Sorry to keep bothering you Bear. Can the cross over be installed with a stock intake? From pictures it seems the ram air iv has a gap on each side for the cross over and the stock intake does not.


----------



## PontiacJim (Dec 29, 2012)

waterfire69 said:


> Sorry to keep bothering you Bear. Can the cross over be installed with a stock intake? From pictures it seems the ram air iv has a gap on each side for the cross over and the stock intake does not.


No. The RA IV is 2 pieces, the intake and the crossover. The cast iron factory manifold is one piece to include the crossover.

I believe you can very carefully cut the exhaust crossover off of the cast manifold and clean it up (which I have read is done to save weight), then you might be able to use the RA IV exhaust crossover. This would make it look like a RA IV intake, but not 100% on being able to use the RA IV exhaust crossover.

It would be a lot of work.


----------



## waterfire69 (Sep 10, 2012)

It sounds like it would be much easier to buy a ram iv intake. I assume that won't be an issue on the 1970 455 stock heads?


----------



## PontiacJim (Dec 29, 2012)

waterfire69 said:


> It sounds like it would be much easier to buy a ram iv intake. I assume that won't be an issue on the 1970 455 stock heads?


Intake will work, but the RA IV has a taller intake port 2.18" vs 2.05" and is just a hair wider, there will be a mis-match at the top between the intake and head. If rebuilding the engine, you can port match the heads using the RA IV intake gasket. If you did not gasket match the heads, I might build up the intake port on the RA IV with epoxy and shape it to match the gasket used for your stock heads. Moroso A&B Epoxy - Free Shipping on All Orders @ JEGS


----------



## waterfire69 (Sep 10, 2012)

Thank you the great advise, its much appreciated. I'm trying to understand how the increase in height of the ram iv intake is a problem. Is your suggestion to use the epoxy for aesthetic reasons, or is part of the intake opening exposed above the head and needs to be sealed?


----------



## PontiacJim (Dec 29, 2012)

waterfire69 said:


> Thank you the great advise, its much appreciated. I'm trying to understand how the increase in height of the ram iv intake is a problem. Is your suggestion to use the epoxy for aesthetic reasons, or is part of the intake opening exposed above the head and needs to be sealed?


No, nothing exposed, it will bolt on as is. The difference in intake height at the top is small, but if you wanted to match the intake to head, then the epoxy to build up the intake side (make it thicker) so you can drop the roof of the intake down in order to then match your smaller head port. This is just a suggestion. You don't need to do it. I don't think the mismatch will present much of a problem on a street car -if it were a race engine, you'd want to match it up so the air flowing down the intake manifold is not interrupted by the lip/edge created by the mismatch of the bigger RA IV intake opening hitting the smaller intake opening in the head.


----------



## waterfire69 (Sep 10, 2012)

Now I got it, your referring to the inside of the intake (port). I assume there is no danger of the epoxy coming off and causing engine damage?


----------



## PontiacJim (Dec 29, 2012)

waterfire69 said:


> Now I got it, your referring to the inside of the intake (port). I assume there is no danger of the epoxy coming off and causing engine damage?

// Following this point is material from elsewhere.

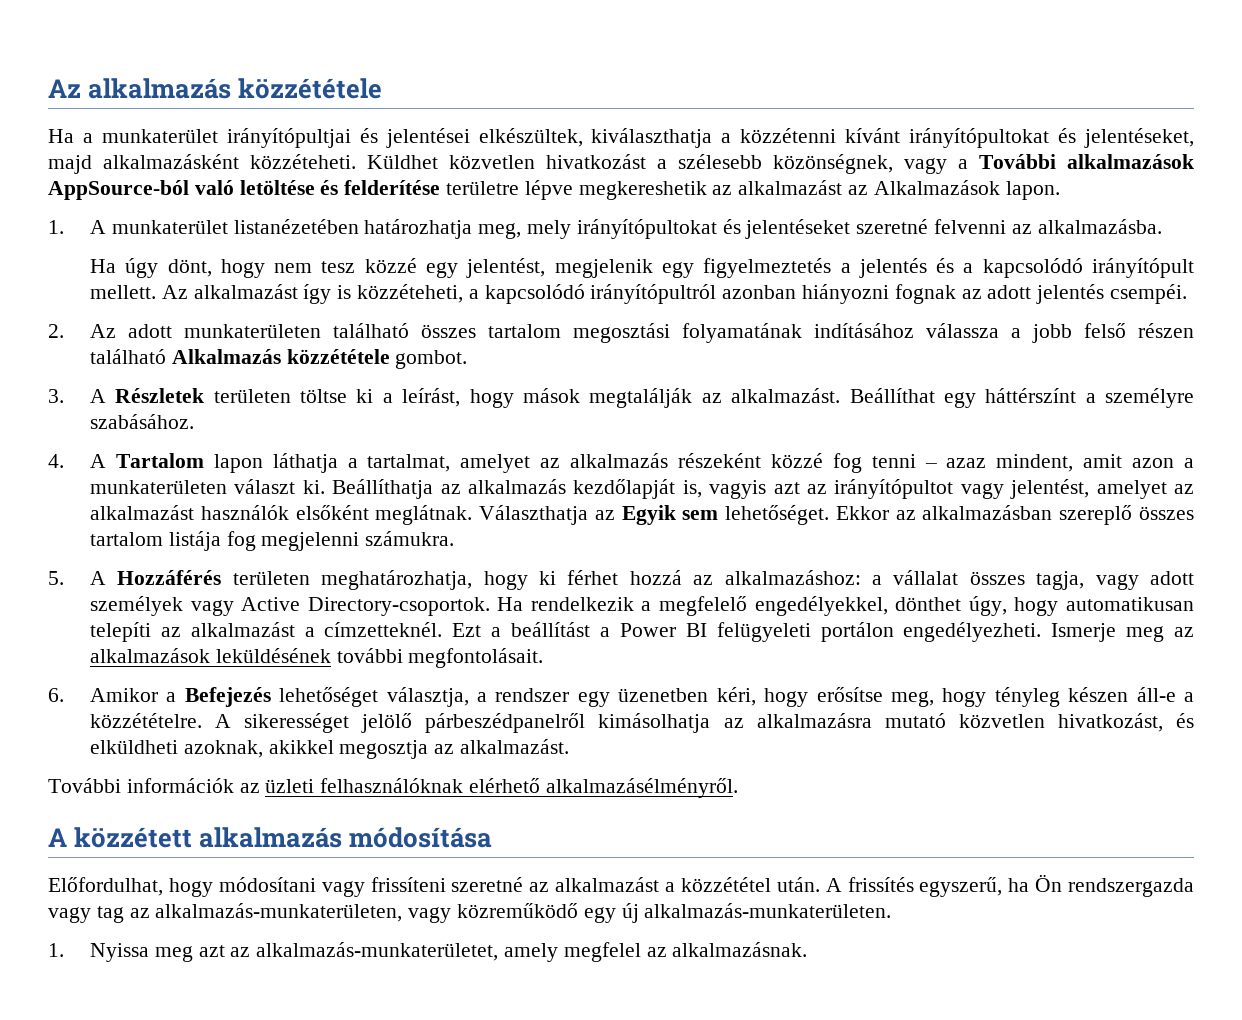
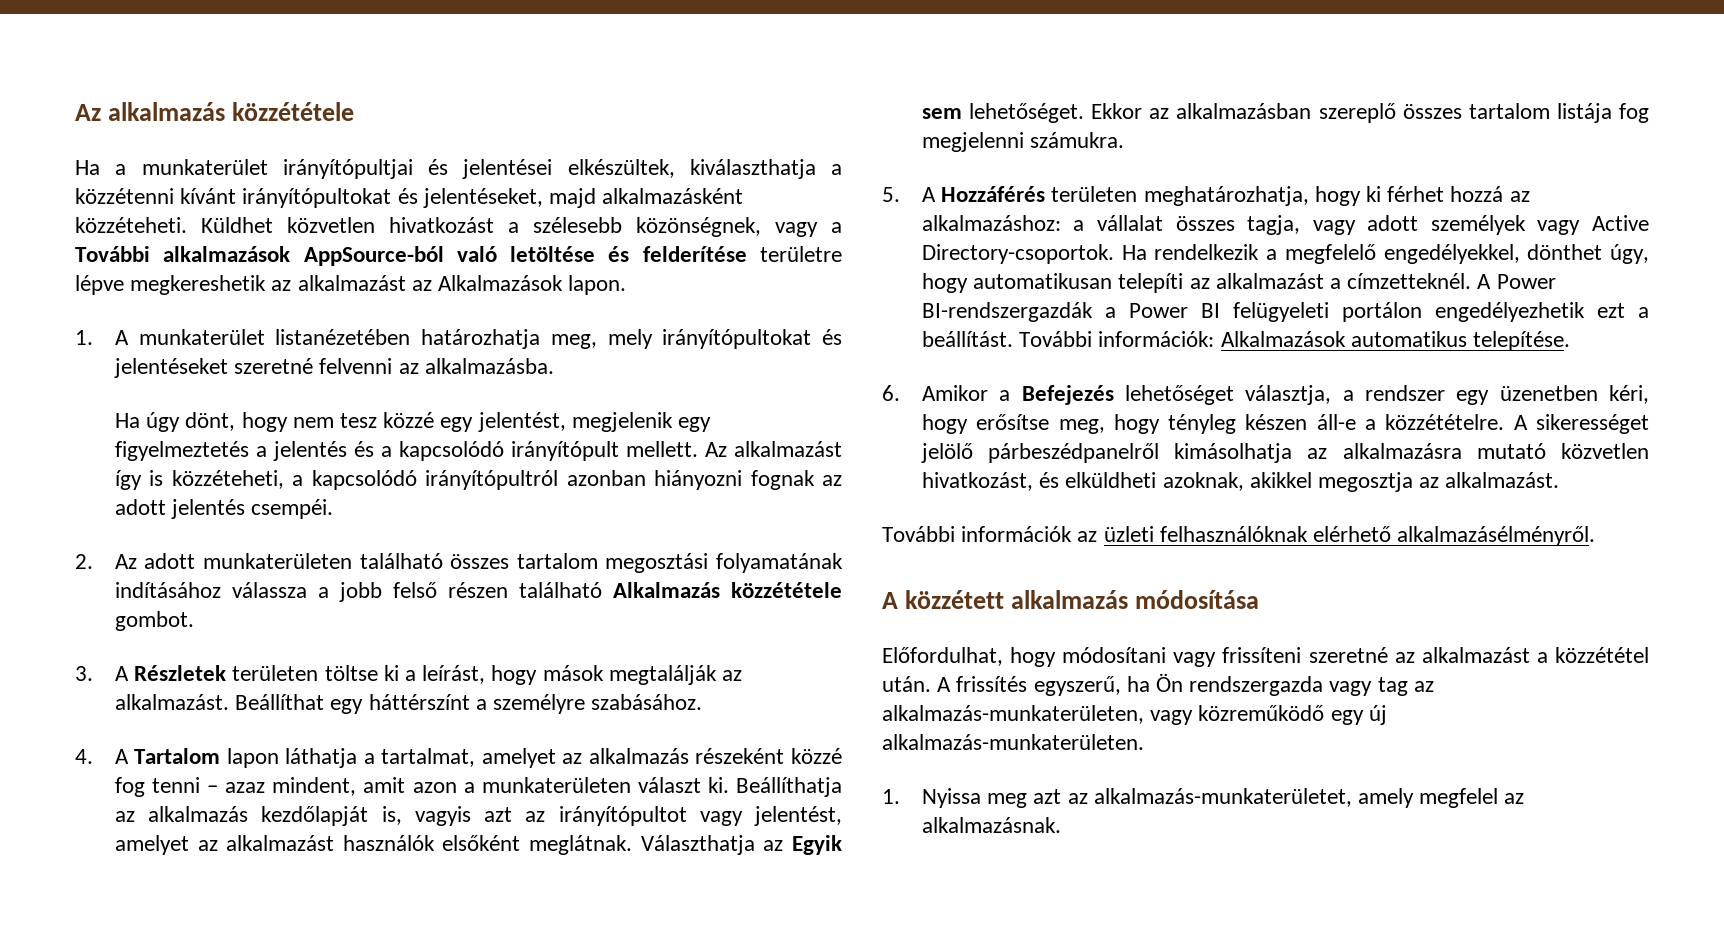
[452,622,591,637] Ezt a beállítást -> [1477,274,1556,289] [921,302,1093,322] A Power BI-rendszergazdák
[903,622,1194,642] [89,648,544,668] engedélyezheti. Ismerje meg az alkalmazások leküldésének további megfontolásait. -> [1434,302,1649,322] [921,331,1570,351] engedélyezhetik ezt a beállítást. További információk: Alkalmazások automatikus telepítése.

Correct. The epoxy is a 2 part fuel resistant epoxy. Summit & Jegs and other suppliers sell it. I have not personally used it or had any experience with it. I know that engine builders will use this epoxy to modify intakes to get desired shaping -usually in the area just below the carb or even to fill in sections on a head port to get a certain contour. 

You might want to do a web search on "fuel resistant epoxies", or "epoxies used for engine intake modifications" and see what turns up to get some ideas.


----------



## waterfire69 (Sep 10, 2012)

Thanks again


----------